Execution has enjoyed an impressive reputation in the last few years under the banner that any strategy is worthless if not executed. While this assertion is tautologically undeniable, it is also true that executing a flawed strategy can have unappealing consequences. New Coke or the Betamax video format come to mind.
One of the best known proponents of the execution point of view is Larry Bossidy, author of the bestselling book Execution. The Discipline of Getting Things Done, with the basic premise that “Strategies most often fail because they aren’t well executed.” He sees strategy and execution as two separate processes.
Bossidy’s view was criticized by Roger Martin, who claimed that separating strategy from execution can be damaging. In an HBR article (The Execution Trap), Martin advances the idea of “Strategy as a Choice Cascade” where choices flow from top to bottom on a set of rapids each representing a choice point.
In his own example, the CEO’s decision to invest heavily in the U.S. retail banking industry, prompts the President to ponder winning strategies to win in U.S. retail banking. By choosing superior customer service, the President challenges the EVP of branch operations to review customer service capabilities and, in this example, going for easing customer interaction and triggering the Branch Manager to develop an approach for hiring and training CSR who in turn ponder how to ease customer service on specific cases.
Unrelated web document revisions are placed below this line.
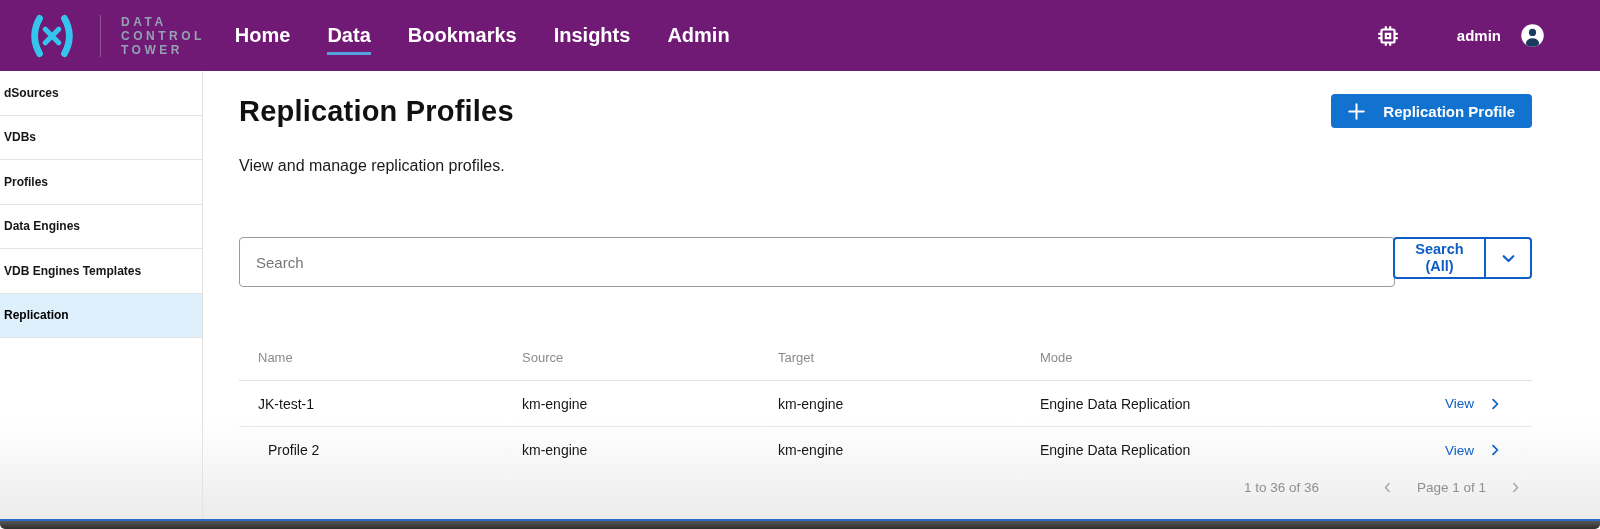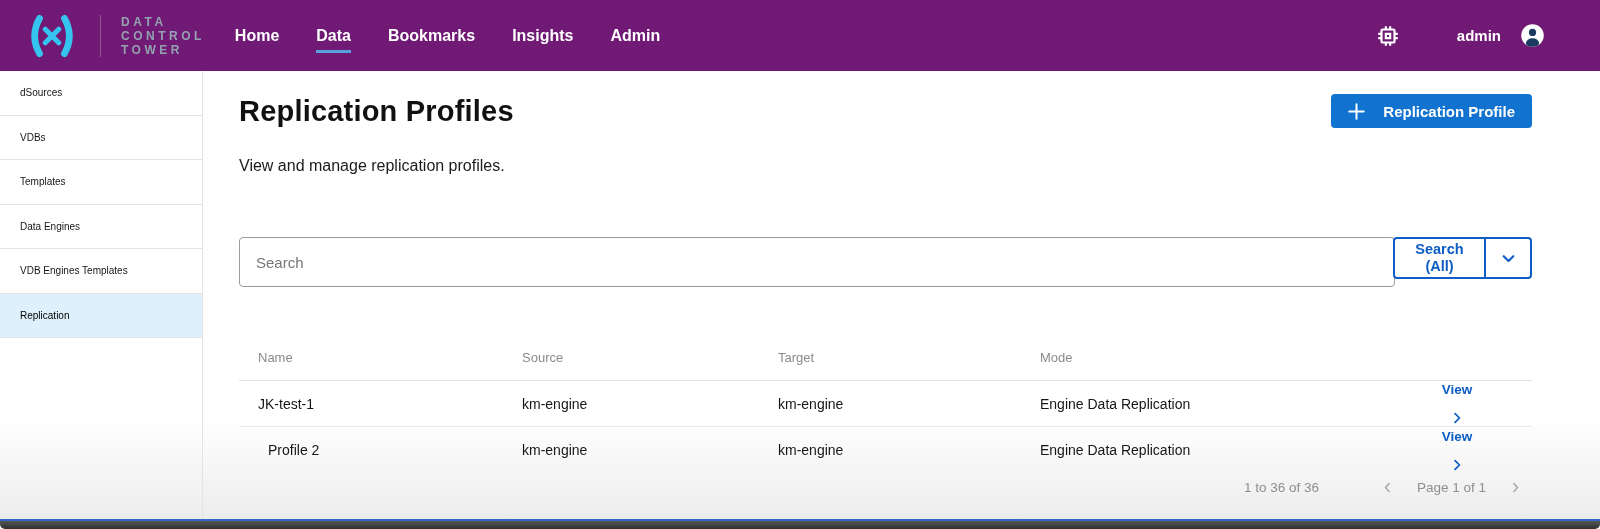--- a/index.html
+++ b/index.html
@@ -17,38 +17,38 @@
     padding-left:24px;
   }
   .logo-mark { display:flex; align-items:center; }
   .logo-divider { width:1px; height:42px; background:rgba(255,255,255,.25); margin:0 20px; }
   .logo-text {
     color:#94A2B1; font-size:12px; font-weight:600;
     letter-spacing:3.5px; line-height:14px; white-space:pre-line;
   }
   .nav-links { display:flex; gap:37px; margin-left:30px; }
   .nav-link {
-    color:#fff; font-weight:700; font-size:16px;
+    color:#fff; font-weight:700; font-size:20px;
     padding:8px 0 5px; border-bottom:3px solid transparent; cursor:pointer;
   }
   .nav-link.active { border-bottom-color:#55A1DC; }
   .nav-right { margin-left:auto; display:flex; align-items:center; padding-right:54px; }
   .chip-btn { margin-right:56px; display:flex; cursor:pointer; background:none; border:none; padding:0; }
   .admin-label { color:#fff; font-weight:700; font-size:15px; margin-right:18px; }
   .avatar-btn { display:flex; cursor:pointer; background:none; border:none; padding:0; }
 
   
   .layout {
     display:flex; height:448px;
     background:linear-gradient(180deg, #ffffff 78%, #ececec 100%);
   }
   .sidebar { width:203px; border-right:1px solid #e3e3e3; flex-shrink:0; }
   .sidebar-item {
-    height:44.5px; display:flex; align-items:center; padding-left:20px;
-    font-size:10px; font-weight:400; color:#161616;
+    height:44.5px; display:flex; align-items:center; padding-left:4px;
+    font-size:12px; font-weight:700; color:#161616;
     border-bottom:1px solid #e3e3e3; cursor:pointer;
   }
   .sidebar-item.active { background:#DEF0FB; color:#000000; }
 
   .main { flex:1; padding:22px 68px 0 36px; }
 
   
   .page-header { display:flex; justify-content:space-between; align-items:flex-start; }
   .page-title { font-size:29px; font-weight:700; color:#111; margin:0; line-height:36px; letter-spacing:.2px; }
   .add-btn {
@@ -85,21 +85,21 @@
   .table { margin-top:56px; }
   .trow { display:grid; grid-template-columns:264px 256px 262px 1fr 120px; align-items:center; }
   .trow > div { padding-left:19px; }
   .thead { height:46px; border-bottom:1px solid #e2e2e2; color:#8b8b8b; font-size:13px; }
   .tbody-row { height:46px; border-bottom:1px solid #e8e8e8; font-size:14px; color:#161616; }
   .tbody-row:last-child { border-bottom:none; }
   .tbody-row.indented .cell-name { padding-left:29px; }
   .cell-action {
     display:flex; justify-content:flex-end; align-items:center; gap:14px;
     padding-right:30px; padding-left:0 !important;
-    color:#0D5DC4; font-weight:700; font-size:13.5px; cursor:pointer;flex-direction:column;
+    color:#0D5DC4; font-weight:400; font-size:13.5px; cursor:pointer;
   }
 
   
   .pagination {
     display:flex; justify-content:flex-end; align-items:center;
     margin-top:7px; color:#8f8f8f; font-size:13.5px;
   }
   .pag-range { margin-right:52px; }
   .pag-chev { width:34px; display:flex; justify-content:center; cursor:pointer; }
   .pag-page { margin:0 12px; }
@@ -163,21 +163,21 @@
 <div class="layout">
 
   <aside class="sidebar">
     <div class="sidebar-item">
       <span>dSources</span>
     </div>
     <div class="sidebar-item">
       <span>VDBs</span>
     </div>
     <div class="sidebar-item">
-      <span>Templates</span>
+      <span>Profiles</span>
     </div>
     <div class="sidebar-item">
       <span>Data Engines</span>
     </div>
     <div class="sidebar-item">
       <span>VDB Engines Templates</span>
     </div>
     <div class="sidebar-item active">
       <span>Replication</span>
     </div>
Martin’s cascade metaphor bridges the strategy-execution gap by empowering employees at all levels of the organization to implement their own local strategy within the constraints of their immediate upper level, turning it into a more organic process. The advantage of this approach is that employees become participants in the strategic process, developing a sense of ownership, contributing their own expertise and knowledge of the local environment.
While there is feedback built at every choice point, there is not an explicit upward communication mechanism in Martin’s model that allows the CEO to evaluate the effectiveness of the strategy at each level. As long as the top level strategy is appropriate and noise through the system is mild enough to not interfere with the chain of messages, the organic mechanism should be effective.
However, in many cases, strategies generated at given choice points—including the top level—can produce perverse results. In Martin’s example it is easy to imagine a scenario where the strategy to grow presence in the U.S. retail banking industry is realized at the cost of declining stock performance. An outcome hardly identified with success. Points of failure can be found anywhere from the top level strategy—the US market might not support a new entrant—to any choice point in the cascade such as an inefficient funding strategy or flawed marketing campaign.
A solution is to equip this organic strategy with a feedback loop that conveys information upward to be proactively analyzed from any given decision point. The first step in building such a loop is to define a measure of the strategy’s ultimate goal. In Martin’s example the stated top strategy is to invest in the U.S. retail market, but the ultimate goal is presumably aligned to value as represented by ROI for example.
The next step is to define metrics for the next level down that support ROI. Ideally, the corresponding set of metrics can be mathematically linked to ROI, but indirect links can work as well. The idea is that the cascading strategies and its metrics should drive our ultimate goal. If ROI is not increasing as expected, management should proactively look at downstream strategies and metrics to identify opportunities, and to understand underlying relationships. This process should be replicated at each decision point.
Furthermore, the construct helps continuously test the validity of the assumptions and metrics at each level. Say that ROI is on the rise, but at some decision point everything looks grim. Before trying to “improve” the local process, the system’s internal logic calls to question the relationship of the local strategy to the ultimate goal and the soundness of its metrics and assumed relationships. It might not be necessary to fix the process at all, but simply to choose better metrics. A similar logic applies to a strategy that is failing to deliver while the underlying components seem to be working fine. We need to review and revise a few assumptions, including missing intermediate strategies along with their network effects.
The cascading approach provides an organic means to develop and execute strategy. The feedback loop allows management to continuously learn and adapt. The purpose of the system goes well beyond accountability, it is about collectively reaching a well-defined goal and everything is on the table.